This almost allowed us to move writing of a particular stream to a different worker, except writing to streams generally also meant invalidating caches which in itself requires writing to a stream. We needed a way of writing to the cache invalidation stream from multiple workers at once.

Sharding the cache invalidation thankfully turned out to be easy, as workers would simply call the cache invalidation function whenever they get an invalidation notice over replication. In particular, the ordering of invalidations from different workers doesn’t matter and so there isn’t a need to calculate a single “persisted up-to position”. Sharding then just becomes a case of adding the name of the worker that is writing the update to the replication stream, and then workers reading from it can basically treat the cache stream the same as if they were multiple streams, one per worker.

This then unlocks the ability to move writing of streams off the main process and onto different workers - and so we added the “event persister” worker for offloading the main event stream off the main process:

2020-11-03-synapse4.png

Sharding the events stream

Eventually the worker responsible for doing nothing but persisting events started maxing out CPU. This meant that we had to look at sharding the events stream, i.e. writing to it from multiple workers.
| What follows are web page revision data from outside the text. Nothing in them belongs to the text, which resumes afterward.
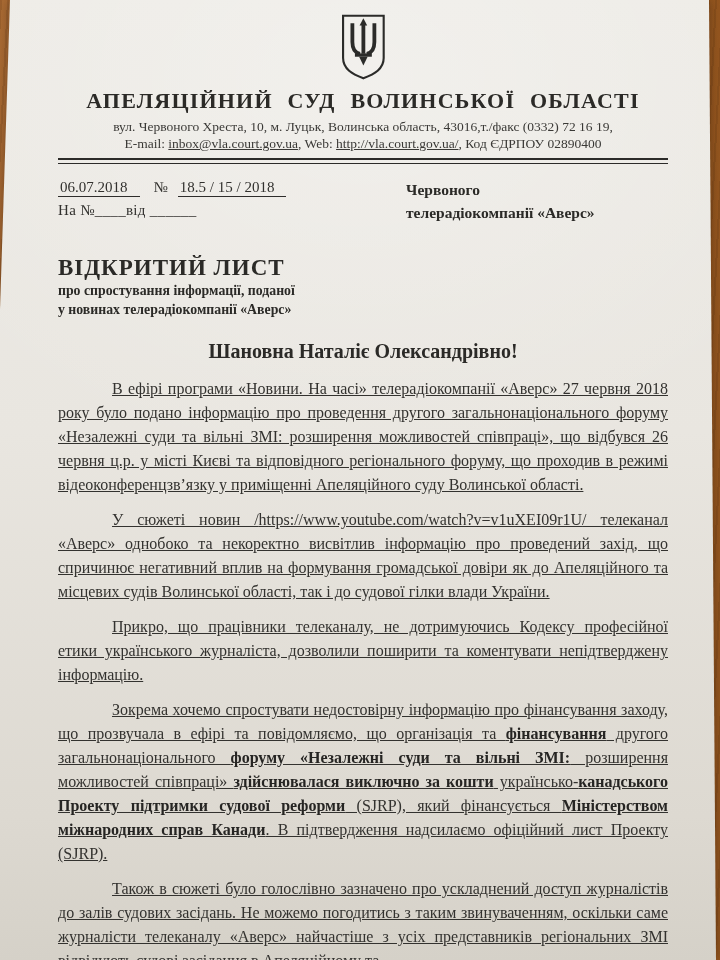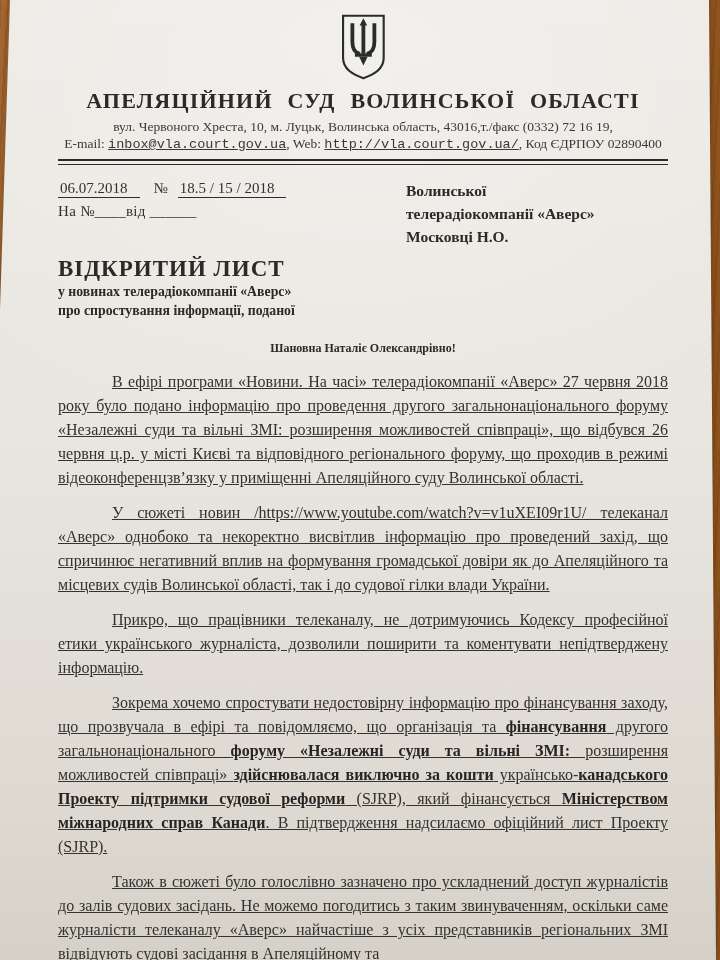--- a/index.html
+++ b/index.html
@@ -51,7 +51,7 @@
     color: #3a3936;
   }
   .addr { margin-top: 4px; }
-  .contact .u { text-decoration: underline; font-family: Liberation Mono, monospace; }
+  .contact .u { text-decoration: underline; }
   .rule {
     margin-top: 6px;
     height: 3px;

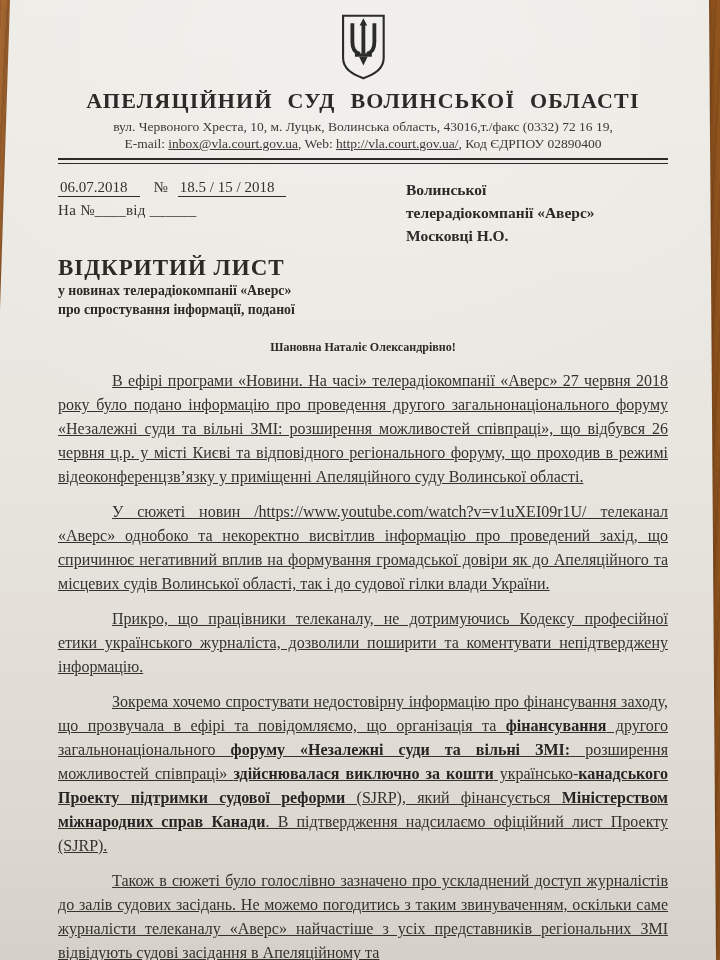--- a/index.html
+++ b/index.html
@@ -128,7 +128,7 @@
         <div class="ref-line1"><span class="uline">06.07.2018</span><span class="num-label">№</span><span class="uline">18.5 / 15 / 2018</span></div>
         <div class="ref-line2">На №____від ______</div>
         <div class="recipient">
-            <div>Волинської</div>
+            <div>Червоного</div>
             <div>телерадіокомпанії «Аверс»</div>
             <div>Московці Н.О.</div>
           </div>

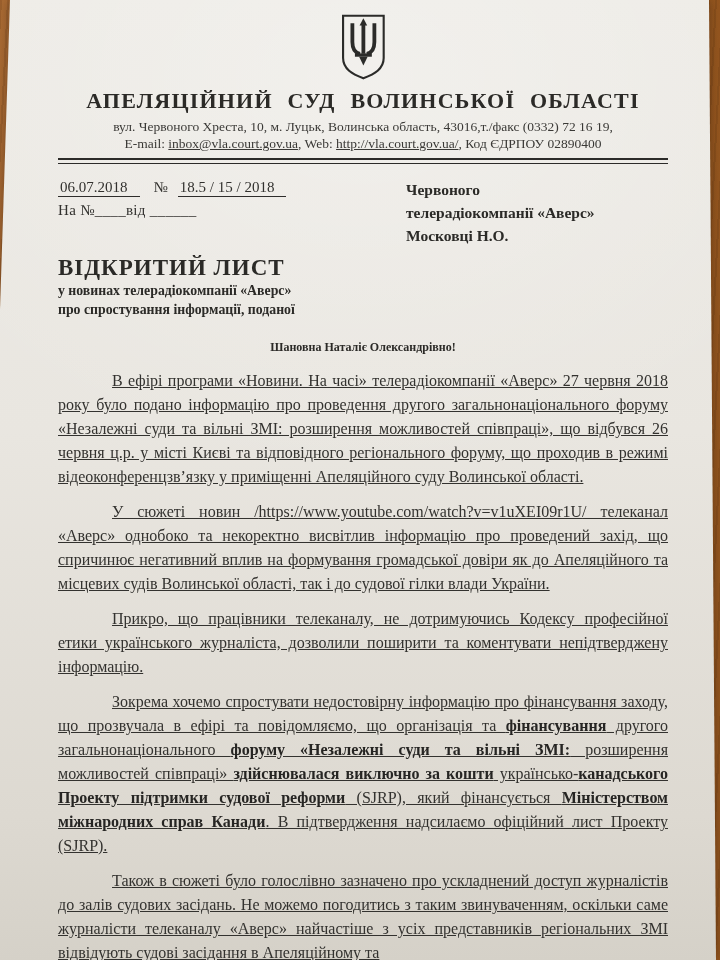--- a/index.html
+++ b/index.html
@@ -130,7 +130,6 @@
         <div class="recipient">
             <div>Червоного</div>
             <div>телерадіокомпанії «Аверс»</div>
-            <div>Московці Н.О.</div>
           </div>
       </div>
 

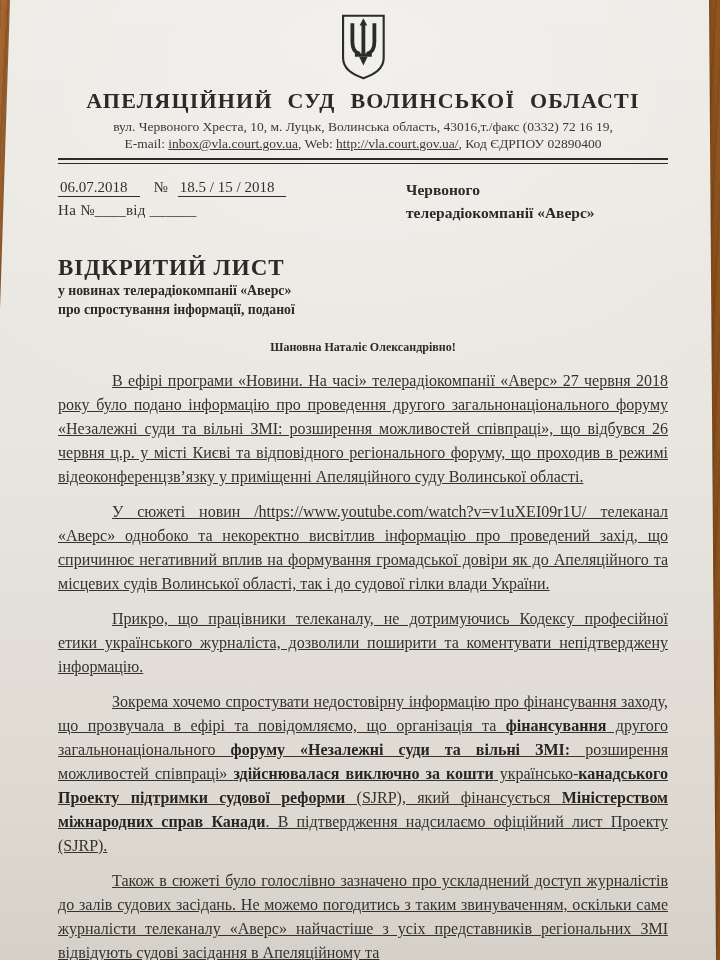--- a/index.html
+++ b/index.html
@@ -136,8 +136,8 @@
       <div class="subject">
         <div class="subject-title">ВІДКРИТИЙ ЛИСТ</div>
         <div>
+            <div class="subject-sub">про спростування інформації, поданої</div>
             <div class="subject-sub">у новинах  телерадіокомпанії  «Аверс»</div>
-            <div class="subject-sub">про спростування інформації, поданої</div>
           </div>
       </div>
 

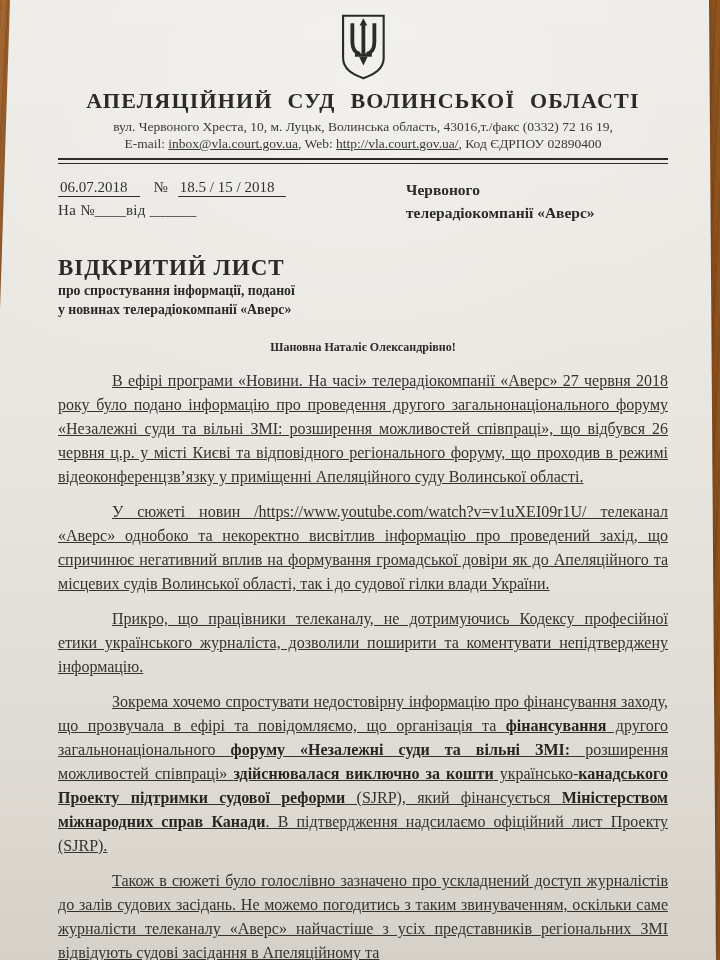--- a/index.html
+++ b/index.html
@@ -81,7 +81,7 @@
   .salutation {
     text-align: center;
     font-weight: bold;
-    font-size: 12px;
+    font-size: 20px;
     margin-top: 22px;
     color: #2b2a27;
   }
This is more complicated than sharding the cache invalidation stream as the ordering of the events does matter; we send them down sync streams, in order, with a token that indicates where the sync stream is up to in the events stream. This means that workers need to be able to calculate a “persisted up-to position” when getting updates from different workers.

The easiest way of doing that is to simply set the persisted up-to position as the minimum position received over federation from all active writers. This works, except events would only be processed after all other writers have subsequently written events (to advance the persisted position past the point at which the event was written), which can add a lot of latency depending on how often events are written.

A refinement is to note that if you have a persisted up-to position of 10, then receive updates at sequential positions 11, 12, 13 and 14, you know that everything between 10 and 14 has finished persisting (as you received updates about them), and so can set the persisted up-to position to 14. Annoyingly, it’s not required that positions are sequential without gaps (due to various technical considerations), and so in the worst case this still has the same problems as the naïve solution.

To avoid these problems we change the persisted up-to position to be a vector clock of positions; tracking a vector of positions - one per writer. This still allows answering the query of “get all events after token X” (as events are written with the position and the name of the writer). The persisted up-to position is then calculated by just tracking the last position seen to arrive over replication from each writer.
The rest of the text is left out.